Tuttavia occorre prestare attenzione. Le opportunità di digitare “Enter” non sempre, e non solo, appaiono positive. Basta un clic anche per ferire, insultare, denigrare. Basta un clic per mettersi nei guai. Basta un clic per rovinare definitivamente un’amicizia o rapporti intessuti da tempo. Senza dimenticare che rappresenta un modo irrevocabile per sentenziare e prendere posizione. Il tasto “Enter” potrebbe essere paragonato al ciak dell’azione nel mondo cinematografico, se non fosse che una scena si può sempre rifare, mentre un messaggio sotto forma di e-mail, sms o whatsapp o un video postato in rete, quando sono innescati si possono sì cancellare, ma mai bloccare in via definitiva. Un clic può essere un pugno o una carezza, far partire un like o un insulto gratuito, può far nascere un sorriso oppure ferire profondamente una persona e metterla sotto un assedio di critiche e cattiverie.

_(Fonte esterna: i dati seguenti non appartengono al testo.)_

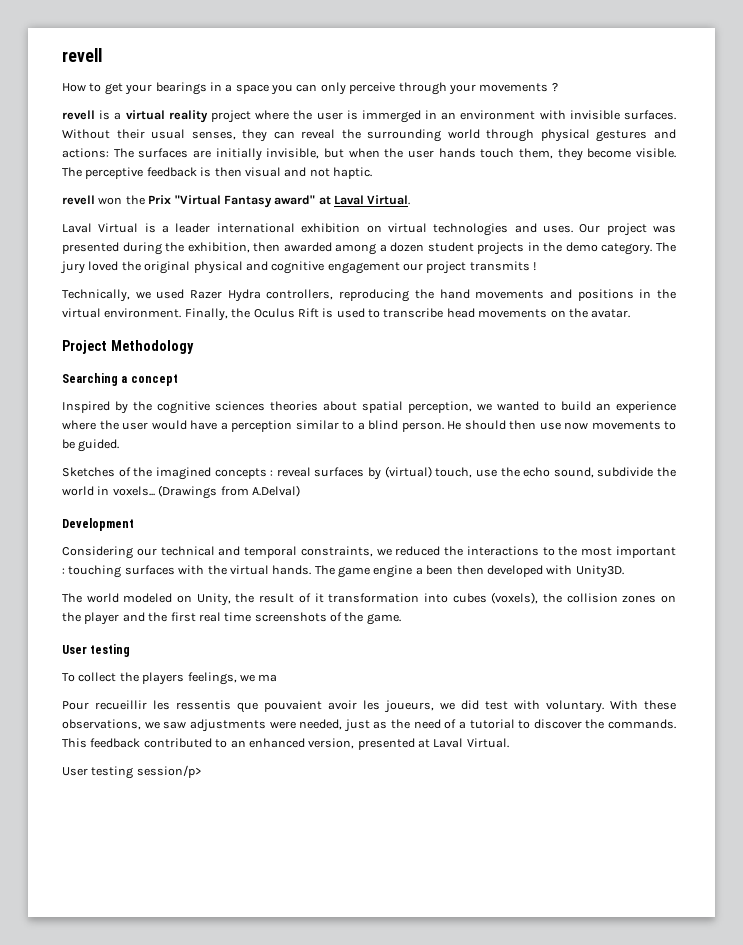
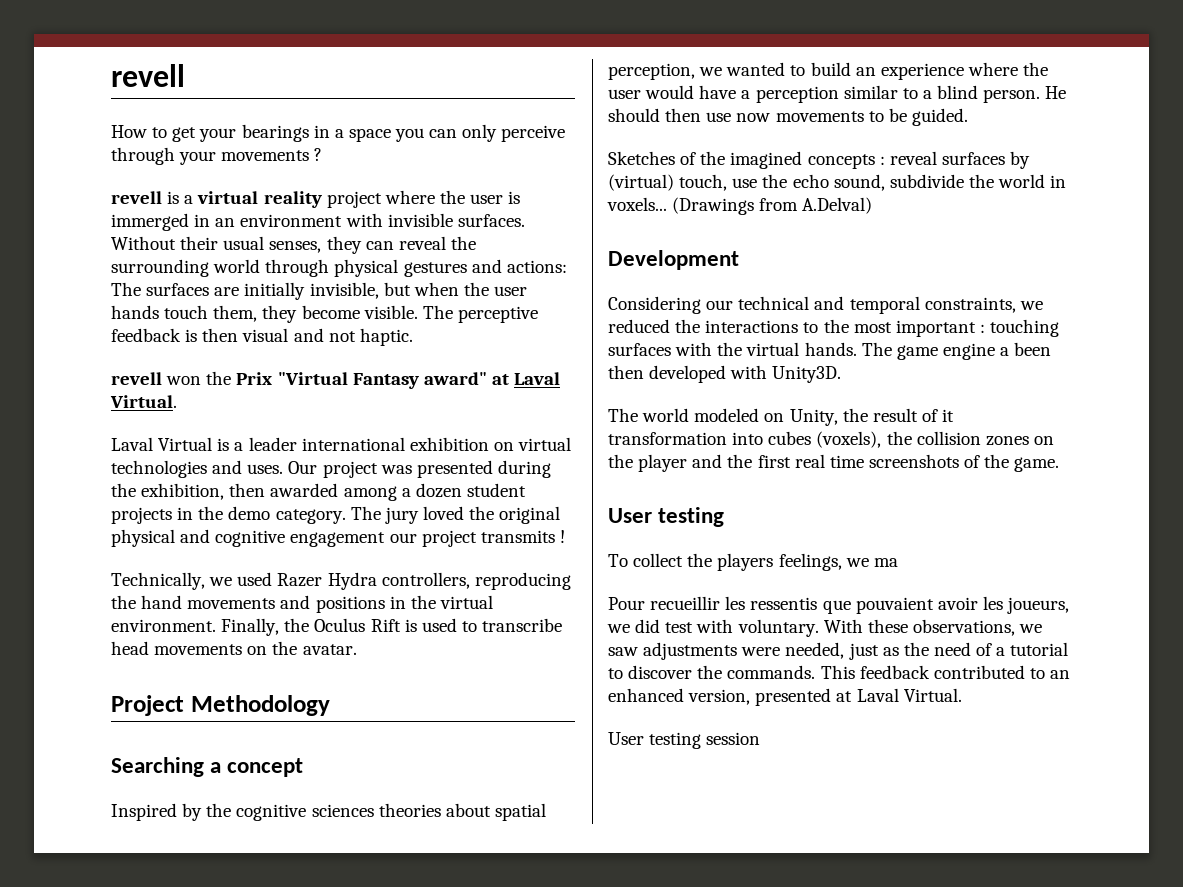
[136,765,202,778] session/p> -> [706,732,761,745] session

Deve diventare una buona norma per tutti, dunque, dedicare sempre almeno qualche secondo in più prima di premere “Enter”, soprattutto quando si inviano e-mail o messaggi. Si eviterebbe così di incappare in un contraddittorio verbale, oltre che comunicare contenuti, di cui poi ci si potrebbe pentire, generando incomprensioni e distanze incolmabili. Prendere tempo, prima di digitare il tasto “Enter”, non è sinonimo di inefficienza o inerzia, ma agevola la riflessione, diminuisce l’impulsività e l’obiettività, permette di raccogliere dati e informazioni, per fornire risposte esaustive, senza dar adito ad equivoci di interpretazione.
Basta un semplice clic. “Enter”. E un intero mondo si spalanca davanti ai nostri occhi. Tocca ad ognuno di noi fare in modo che l’opportunità non si tramuti in una trappola.